Implementation:Hpcaitech ColossalAI Dataset Utils
| Knowledge Sources | |
|---|---|
| Domains | Natural Language Processing, Data Processing, RLHF |
| Last Updated | 2026-02-09 00:00 GMT |
Overview
Dataset utility functions for ColossalChat that handle tokenization, padding, truncation, and prompt splitting.
Description
This module provides a collection of utility functions used by the ColossalChat dataset pipeline.

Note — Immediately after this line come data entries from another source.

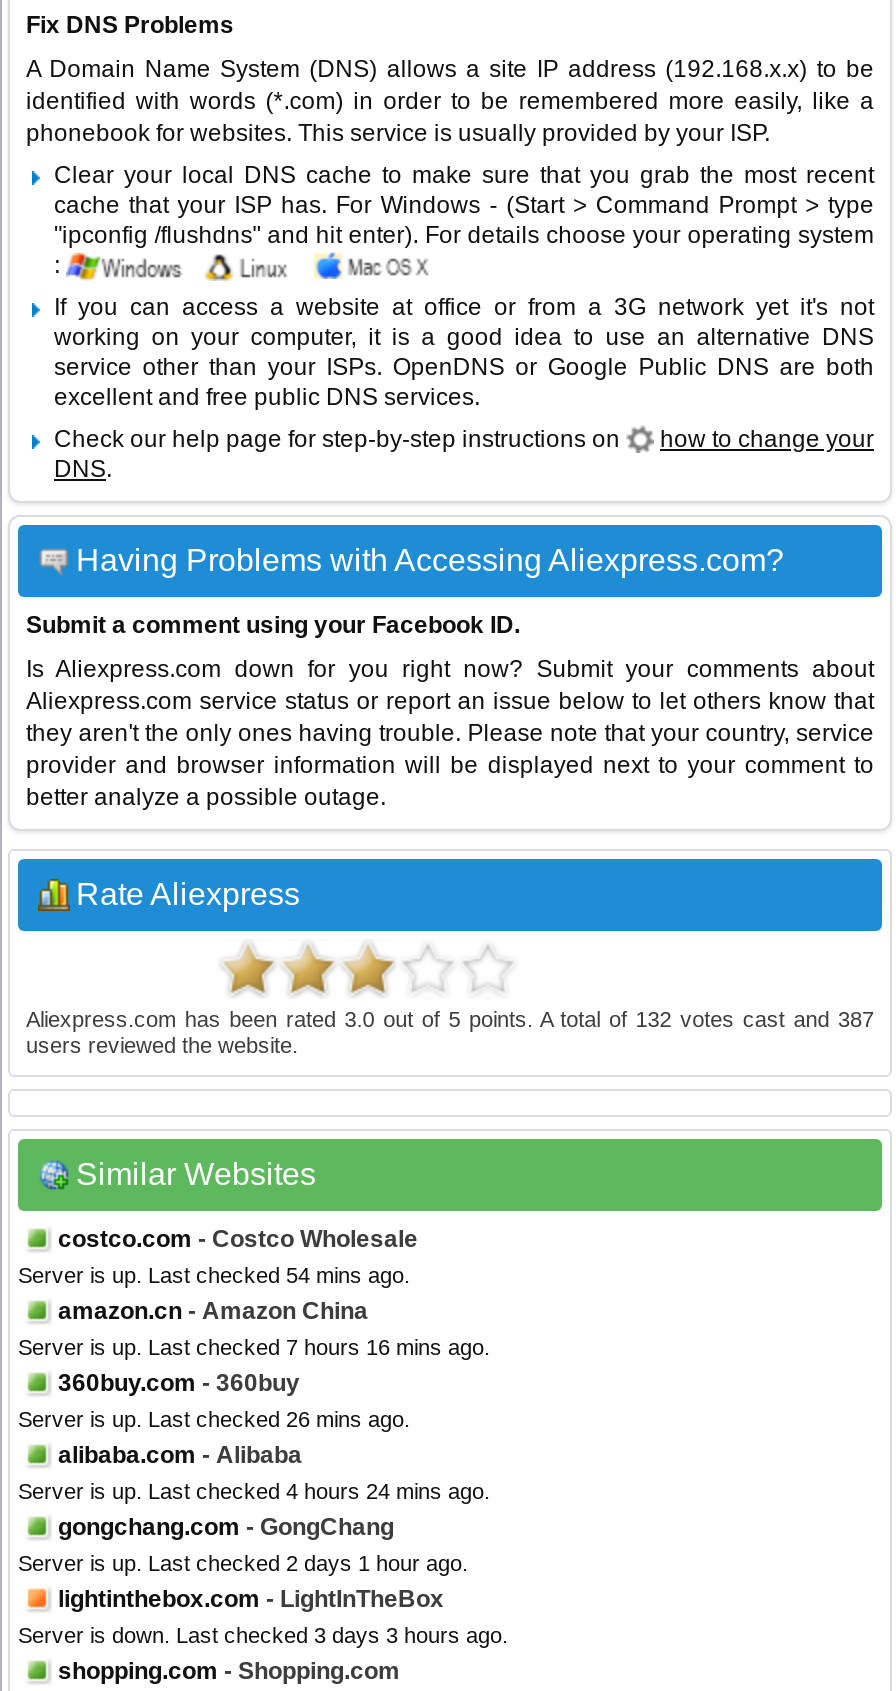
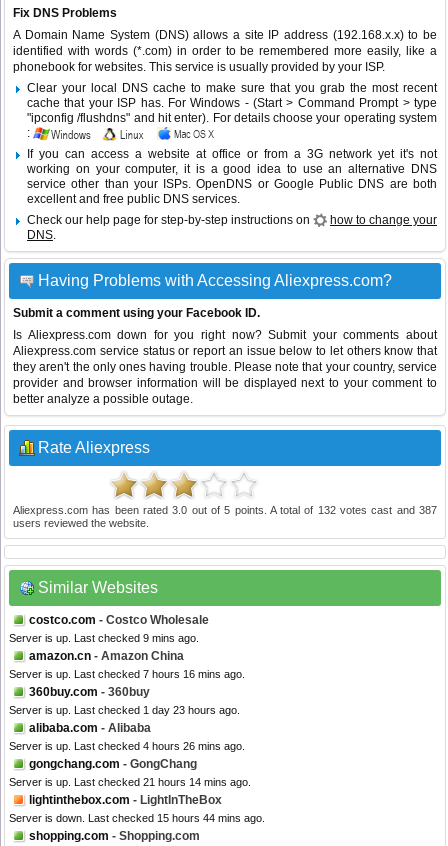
- Server is up. Last checked 54 mins ago.
+ Server is up. Last checked 9 mins ago.

- Server is up. Last checked 26 mins ago.
+ Server is up. Last checked 1 day 23 hours ago.

- Server is up. Last checked 4 hours 24 mins ago.
+ Server is up. Last checked 4 hours 26 mins ago.

- Server is up. Last checked 2 days 1 hour ago.
+ Server is up. Last checked 21 hours 14 mins ago.

- Server is down. Last checked 3 days 3 hours ago.
+ Server is down. Last checked 15 hours 44 mins ago.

Key functions include pad_to_max_len for left/right padding of tensor sequences, chuncate_sequence for truncating sequences to a maximum length, tokenize_and_concatenate for tokenizing multi-turn conversations with selective loss masking, and split_templated_prompt_into_chunks for breaking formatted prompts into human/assistant chunks with loss requirement annotations. It also provides helpers for JSON loading, distributed rank checking, and schema-based field extraction from dataset entries.
Usage
Use these utilities when building data preprocessing pipelines for ColossalChat SFT or RLHF training. They are particularly important for correctly handling loss masking on assistant-only tokens during supervised fine-tuning.
Code Reference
Source Location
- Repository: Hpcaitech_ColossalAI
- File: applications/ColossalChat/coati/dataset/utils.py
- Lines: 1-170
Signature
def is_rank_0() -> bool:
def jload(f, mode="r"):
def read_string_by_schema(data: Dict[str, Any], schema: str) -> str:
def pad_to_max_len(
sequence: List[torch.Tensor], max_length: int, padding_value: int,
batch_first: bool = True, padding_side="left"
):
def chuncate_sequence(sequence: List[torch.Tensor], max_length: int, dtype: Any):
def find_first_occurrence_subsequence(seq: torch.Tensor, subseq: torch.Tensor, start_index: int = 0) -> int:
def tokenize_and_concatenate(
tokenizer: PreTrainedTokenizer,
text: List[str],
require_loss: List[bool],
max_length: int,
discard_non_loss_tokens_at_tail: bool = True,
):
def split_templated_prompt_into_chunks(
messages: List[Dict[str, str]], prompt: str, end_of_assistant: str
):
Import
from coati.dataset.utils import (
is_rank_0, jload, pad_to_max_len, chuncate_sequence,
tokenize_and_concatenate, split_templated_prompt_into_chunks,
read_string_by_schema, find_first_occurrence_subsequence,
)
I/O Contract
Inputs (tokenize_and_concatenate)
| Name | Type | Required | Description |
|---|---|---|---|
| tokenizer | PreTrainedTokenizer | Yes | The tokenizer to use for tokenization |
| text | List[str] | Yes | List of text chunks to tokenize |
| require_loss | List[bool] | Yes | Boolean list indicating which chunks need loss calculation |
| max_length | int | Yes | Maximum length for truncation |
| discard_non_loss_tokens_at_tail | bool | No | Whether to discard non-loss tokens at the tail, defaults to True |
Outputs (tokenize_and_concatenate)
| Name | Type | Description |
|---|---|---|
| input_ids | List[int] or None | Concatenated token IDs, or None if first user query exceeds max_length |
| loss_starts | List[int] or None | Start positions of loss spans |
| loss_ends | List[int] or None | End positions of loss spans |
Usage Examples
from coati.dataset.utils import pad_to_max_len, tokenize_and_concatenate, split_templated_prompt_into_chunks
# Pad a batch of sequences to a maximum length (left padding)
import torch
sequences = [torch.tensor([1, 2, 3]), torch.tensor([4, 5])]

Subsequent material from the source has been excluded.